The listed firm reiterated that its current guidance for FY26 is revenue of more than £200m – a target it has now reached one year early. 

Updated guidance will be issued alongside its full-year results presentation on 5th March.

“I’m delighted with our strong performance this year,” said Lisa Jacobs, CEO of Funding Circle. 

“We supported more small businesses than ever before, saw record customer engagement, grew profit before tax significantly and achieved our medium-term revenue target of more than £200m a year ahead of schedule.

“This performance is due to our strategic transformation, announced in 2024, focusing on profitable, multi-product UK growth. 

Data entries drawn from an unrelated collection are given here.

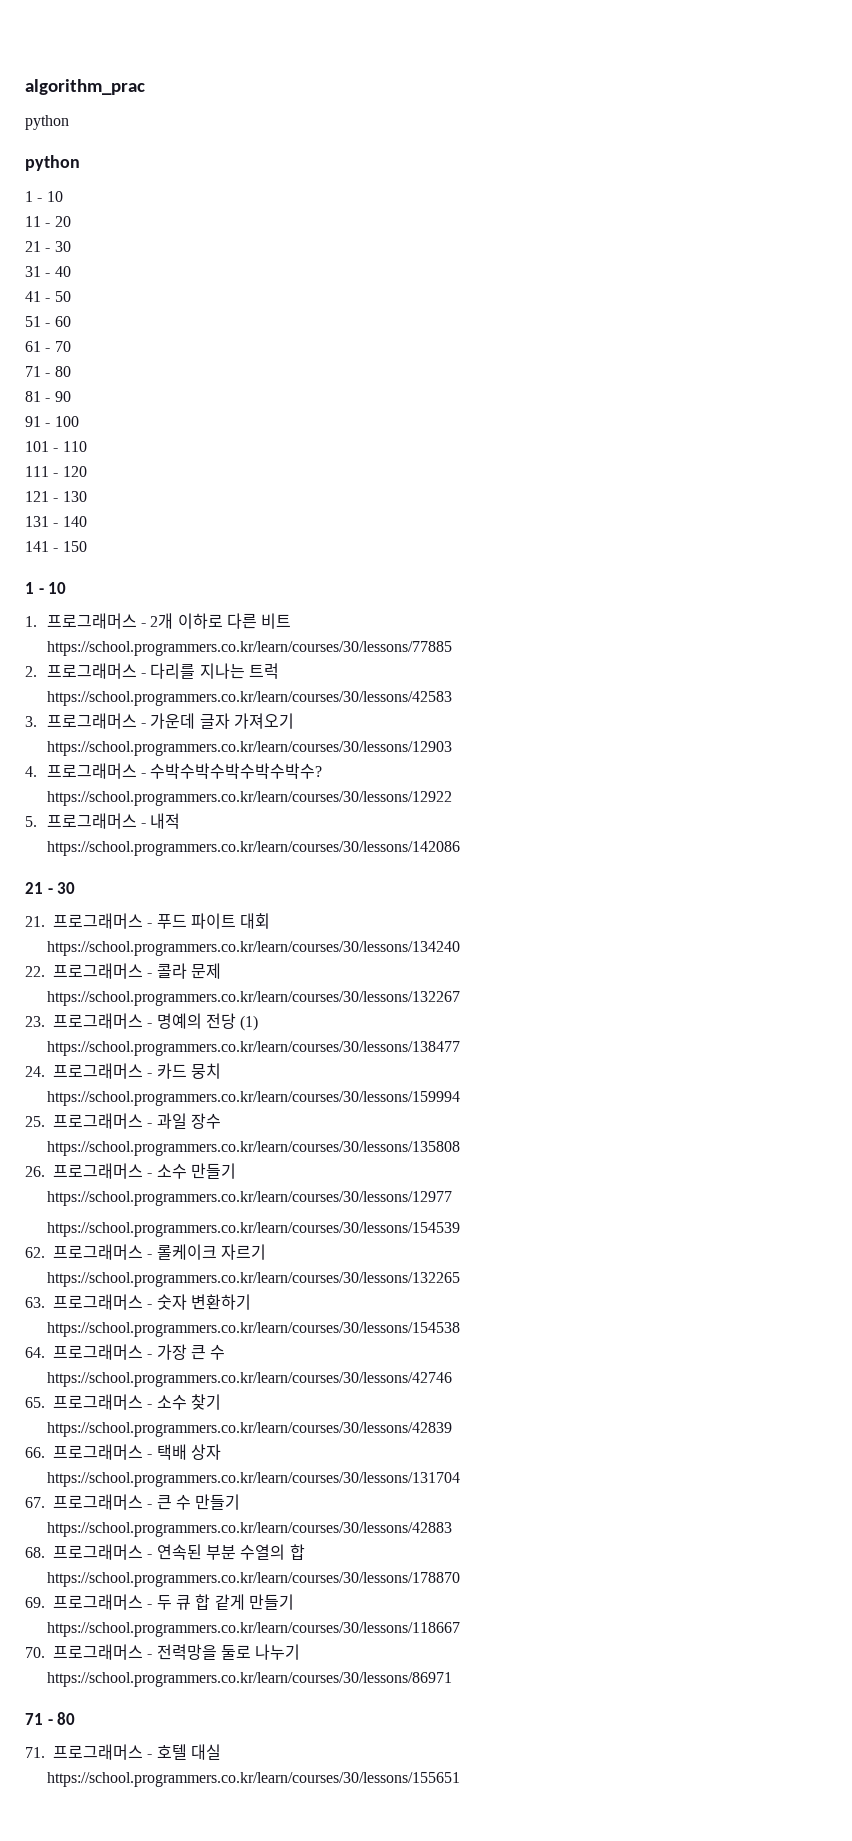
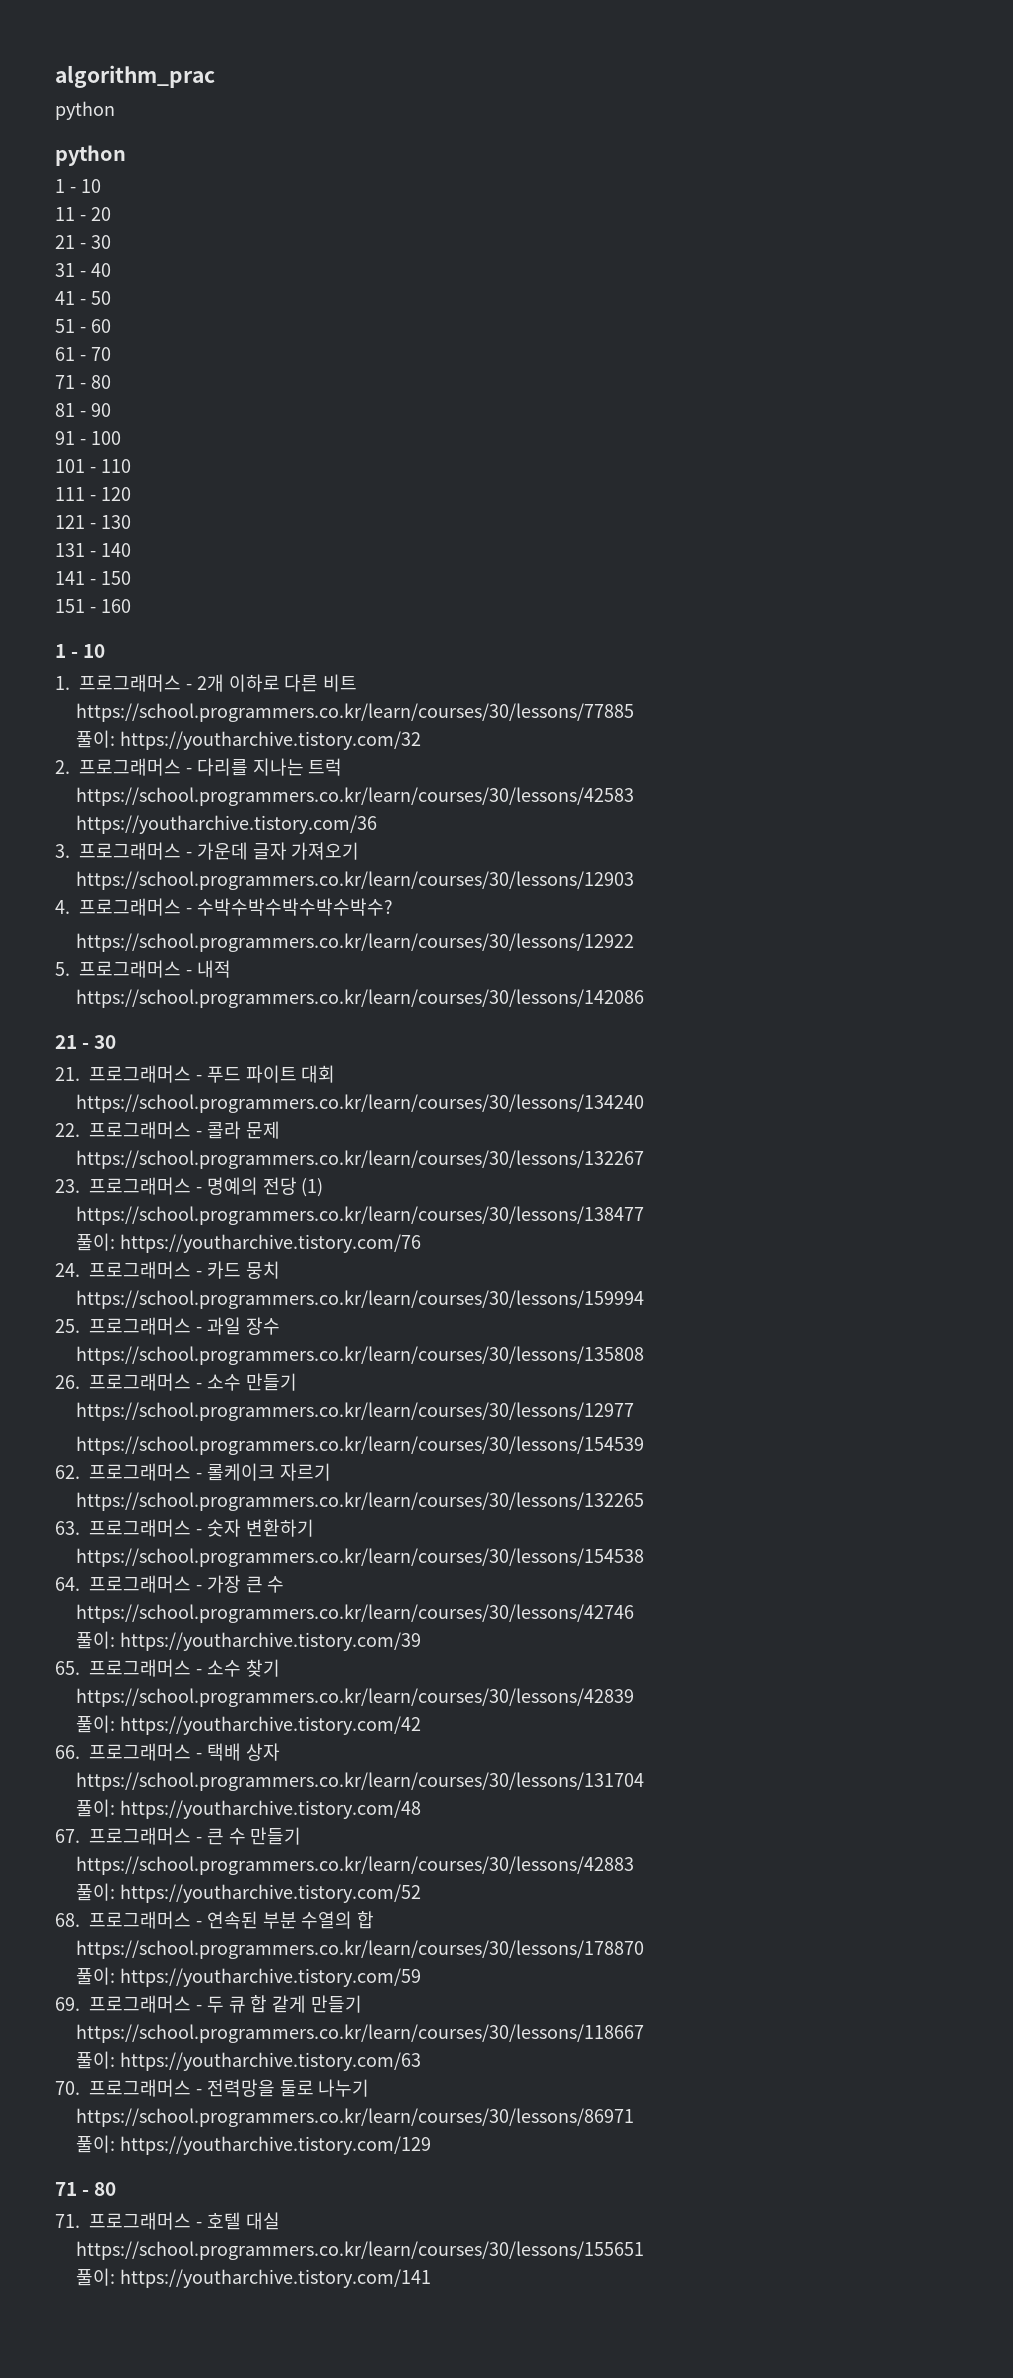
+ 151 - 160
+ 풀이: https://youtharchive.tistory.com/32
+ https://youtharchive.tistory.com/36
+ 풀이: https://youtharchive.tistory.com/76
+ 풀이: https://youtharchive.tistory.com/39
+ 풀이: https://youtharchive.tistory.com/42
+ 풀이: https://youtharchive.tistory.com/48
+ 풀이: https://youtharchive.tistory.com/52
+ 풀이: https://youtharchive.tistory.com/59
+ 풀이: https://youtharchive.tistory.com/63
+ 풀이: https://youtharchive.tistory.com/129
+ 풀이: https://youtharchive.tistory.com/141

“It demonstrates the strength of our capital-light business model, new product investment, and the power of our proprietary data and technology to meet growing customer demand.

“We enter 2026 with a clear platform for growth as we become a more meaningful part of our customers’ lives, serving more of their needs, and capturing a larger share of their financing.”

The company also provided an update on shareholder returns, saying that a third share buyback programme of up to £25m, announced in May 2025, is ongoing. 

Its shares are now (8:30am) up at 148p from 126.2p so far this morning.

The FinTech, which floated on the London Stock Exchange in 2018 at a valuation of around £1.5bn, has a market cap of over £450m.